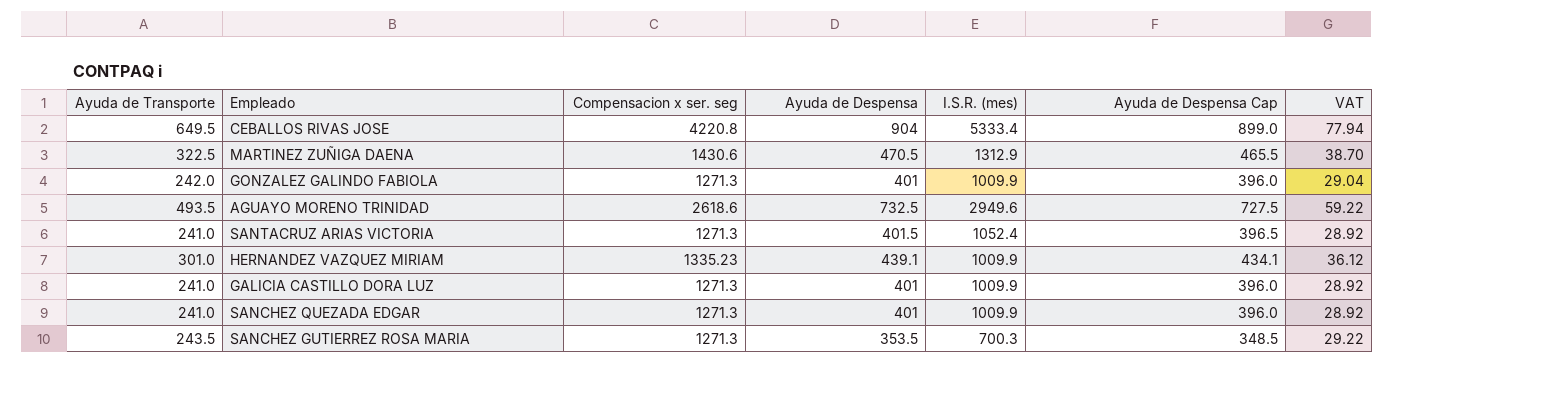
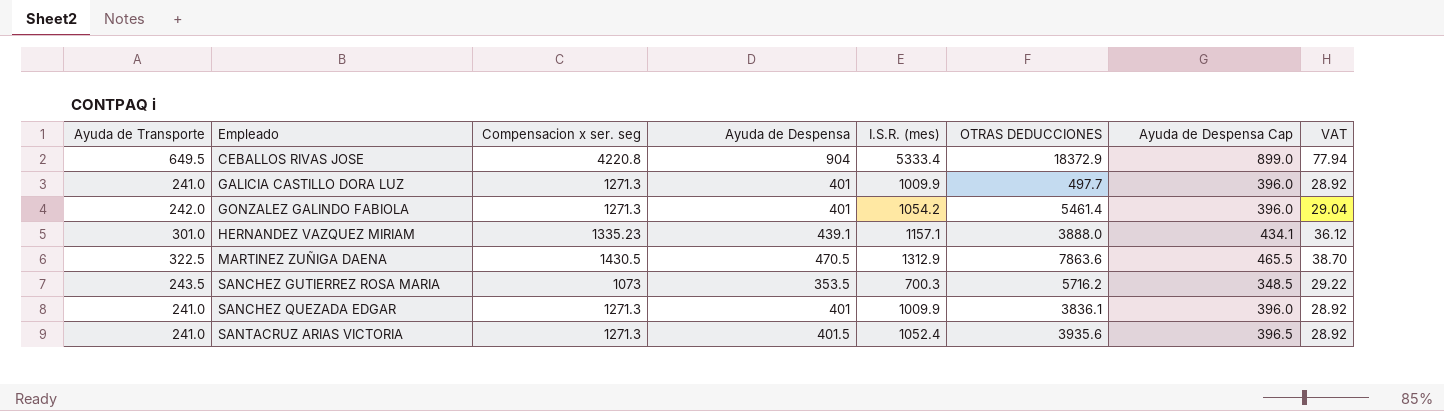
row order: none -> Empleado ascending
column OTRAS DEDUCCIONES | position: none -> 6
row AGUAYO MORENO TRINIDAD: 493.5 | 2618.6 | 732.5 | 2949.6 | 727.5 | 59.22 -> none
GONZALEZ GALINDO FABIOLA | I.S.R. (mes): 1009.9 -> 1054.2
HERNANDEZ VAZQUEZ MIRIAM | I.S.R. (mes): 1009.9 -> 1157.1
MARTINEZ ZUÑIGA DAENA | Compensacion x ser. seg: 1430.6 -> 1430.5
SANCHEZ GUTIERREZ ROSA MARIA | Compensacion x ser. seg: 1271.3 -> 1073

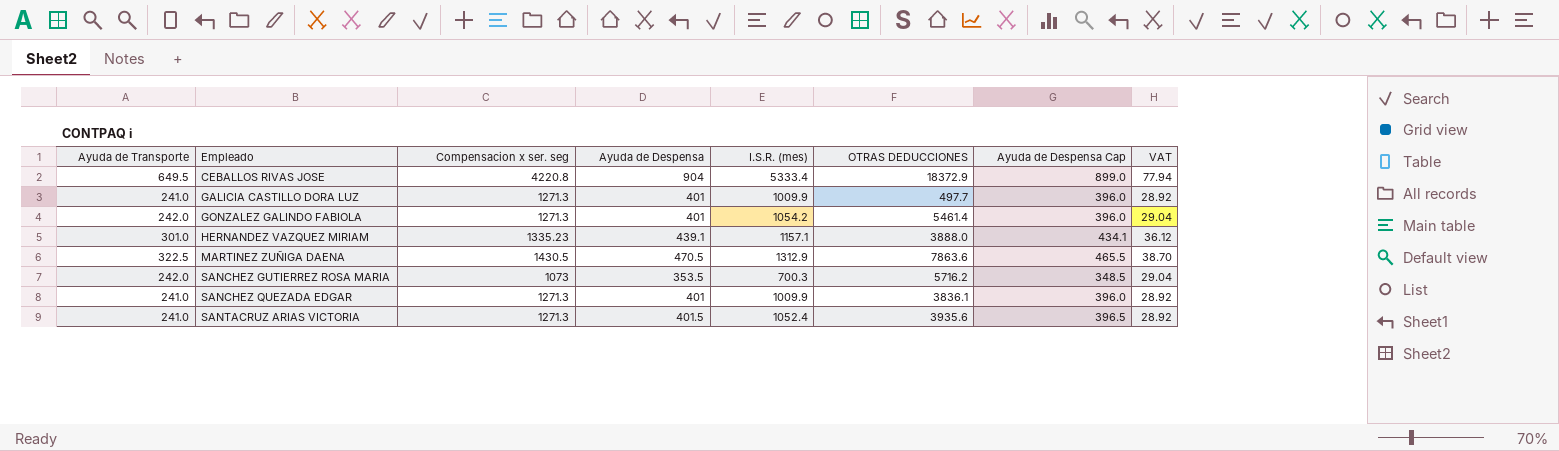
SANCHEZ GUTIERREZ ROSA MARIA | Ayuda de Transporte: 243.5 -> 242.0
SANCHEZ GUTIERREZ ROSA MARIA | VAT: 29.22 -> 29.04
########
■ **Your task**
Scan the material above for "SANCHEZ". Copy every line where it appears.

■ **Problem solution**
SANCHEZ GUTIERREZ ROSA MARIA | Compensacion x ser. seg: 1271.3 -> 1073
SANCHEZ GUTIERREZ ROSA MARIA | Ayuda de Transporte: 243.5 -> 242.0
SANCHEZ GUTIERREZ ROSA MARIA | VAT: 29.22 -> 29.04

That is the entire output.